Excerpts from Yuriy Taraday's message of 2014-07-11 03:08:14 -0700:
> On Thu, Jul 10, 2014 at 11:51 PM, Josh Harlow <harlowja at outlook.com> wrote:
> > 2. Introspection, I hope this one is more obvious. When the coroutine
> > call-graph is the workflow there is no easy way to examine it before it
> > executes (and change parts of it for example before it executes). This is a
> > nice feature imho when it's declaratively and explicitly defined, you get
> > the ability to do this. This part is key to handling upgrades that
> > typically happen (for example the a workflow with the 5th task was upgraded
> > to a newer version, we need to stop the service, shut it off, do the code
> > upgrade, restart the service and change 5th task from v1 to v1.1).
> >
> 
> I don't really understand why would one want to examine or change workflow
> before running. Shouldn't workflow provide just enough info about which
> tasks should be run in what order?
> In case with coroutines when you do your upgrade and rerun workflow, it'll
> just skip all steps that has already been run and run your new version of
> 5th task.
> 

I'm kind of with you on this one. Changing the workflow feels like self
modifying code.

> 3. Dataflow: tasks in taskflow can not just declare workflow dependencies
> > but also dataflow dependencies (this is how tasks transfer things from one
> > to another). I suppose the dataflow dependency would mirror to coroutine
> > variables & arguments (except the variables/arguments would need to be
> > persisted somewhere so that it can be passed back in on failure of the
> > service running that coroutine). How is that possible without an
> > abstraction over those variables/arguments (a coroutine can't store these
> > things in local variables since those will be lost)?It would seem like this
> > would need to recreate the persistence & storage layer[5] that taskflow
> > already uses for this purpose to accomplish this.
> >
> 
> You don't need to persist local variables. You just need to persist results
> of all tasks (and you have to do it if you want to support workflow
> interruption and restart). All dataflow dependencies are declared in the
> coroutine in plain Python which is what developers are used to.
> 

That is actually the problem that using declarative systems avoids.


    @asyncio.couroutine
    def add_ports(ctx, server_def):
        port, volume = yield from asyncio.gather(ctx.run_task(create_port(server_def)),
                                                 ctx.run_task(create_volume(server_def))
        if server_def.wants_drbd:
            setup_drbd(volume, server_def)

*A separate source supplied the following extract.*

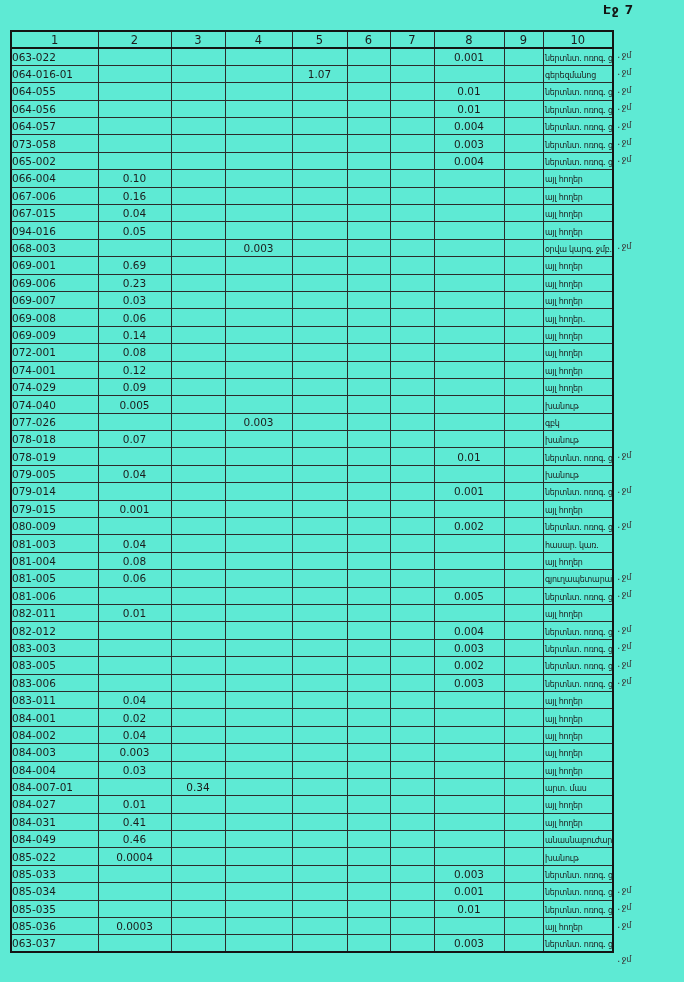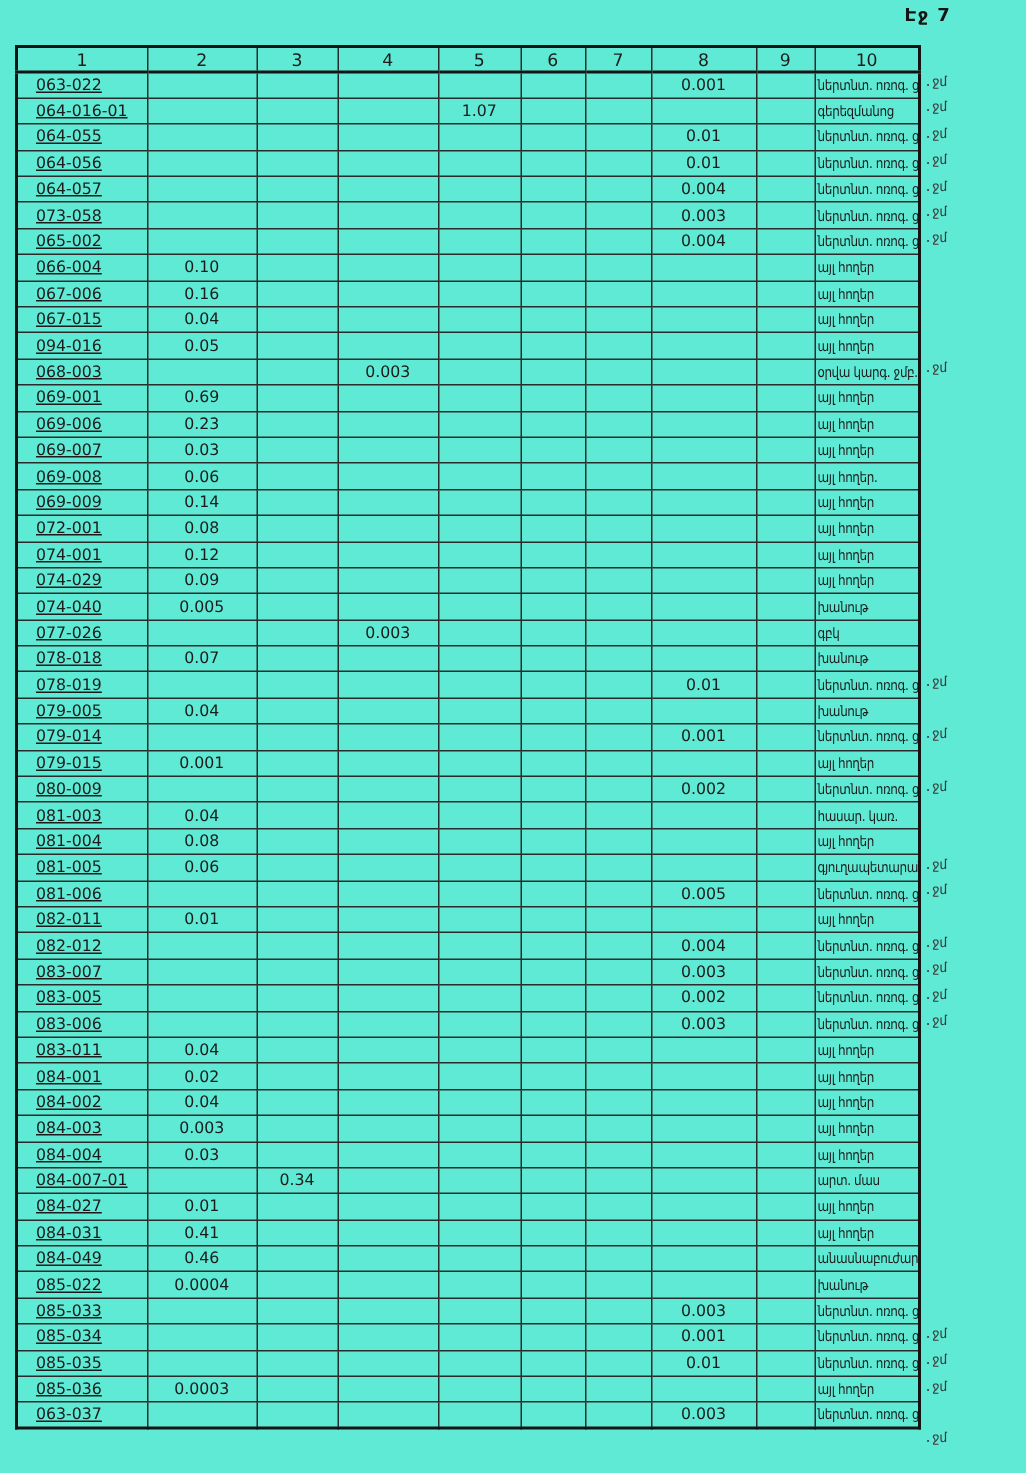"063-022" .doc-table td.code { padding-left: 12px -> 0; text-decoration: underline -> none }
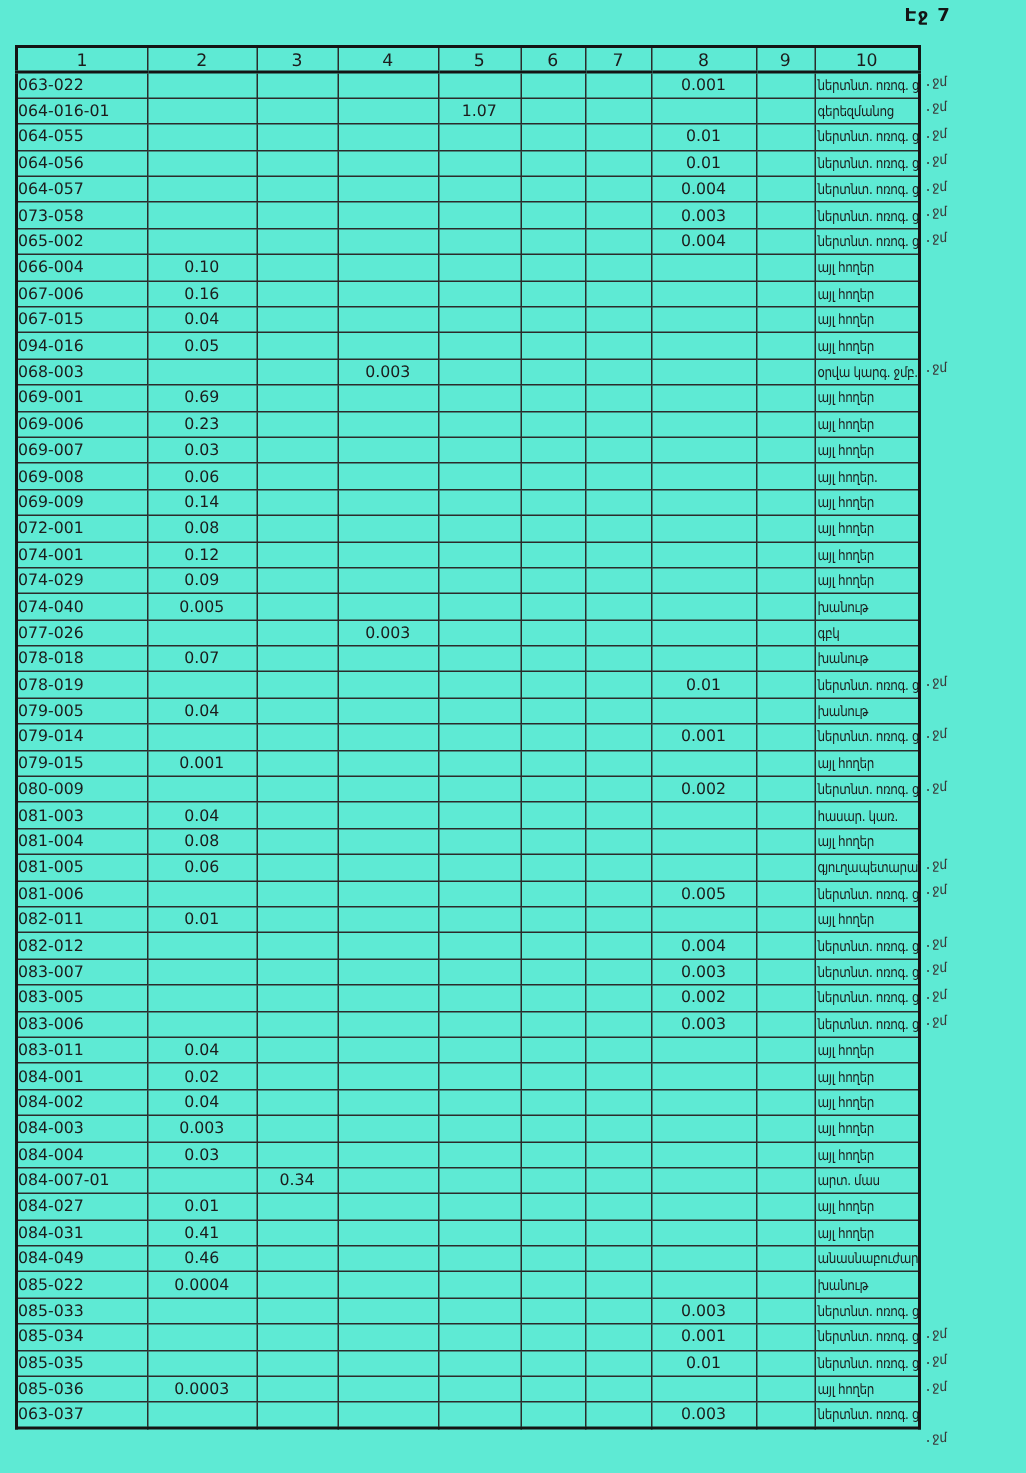"083-007" td.code { text: 083-007 -> 083-003 }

        yield from ctx.run_task(boot_server(volume_az, server_def))


Now we have a side effect which is not in a task. If booting fails, and
we want to revert, we won't revert the drbd. This is easy to miss
because we're just using plain old python, and heck it already even has
a test case.

I see this type of thing a lot.. we're not arguing about capabilities,
but about psychological differences. There are pros and cons to both
approaches.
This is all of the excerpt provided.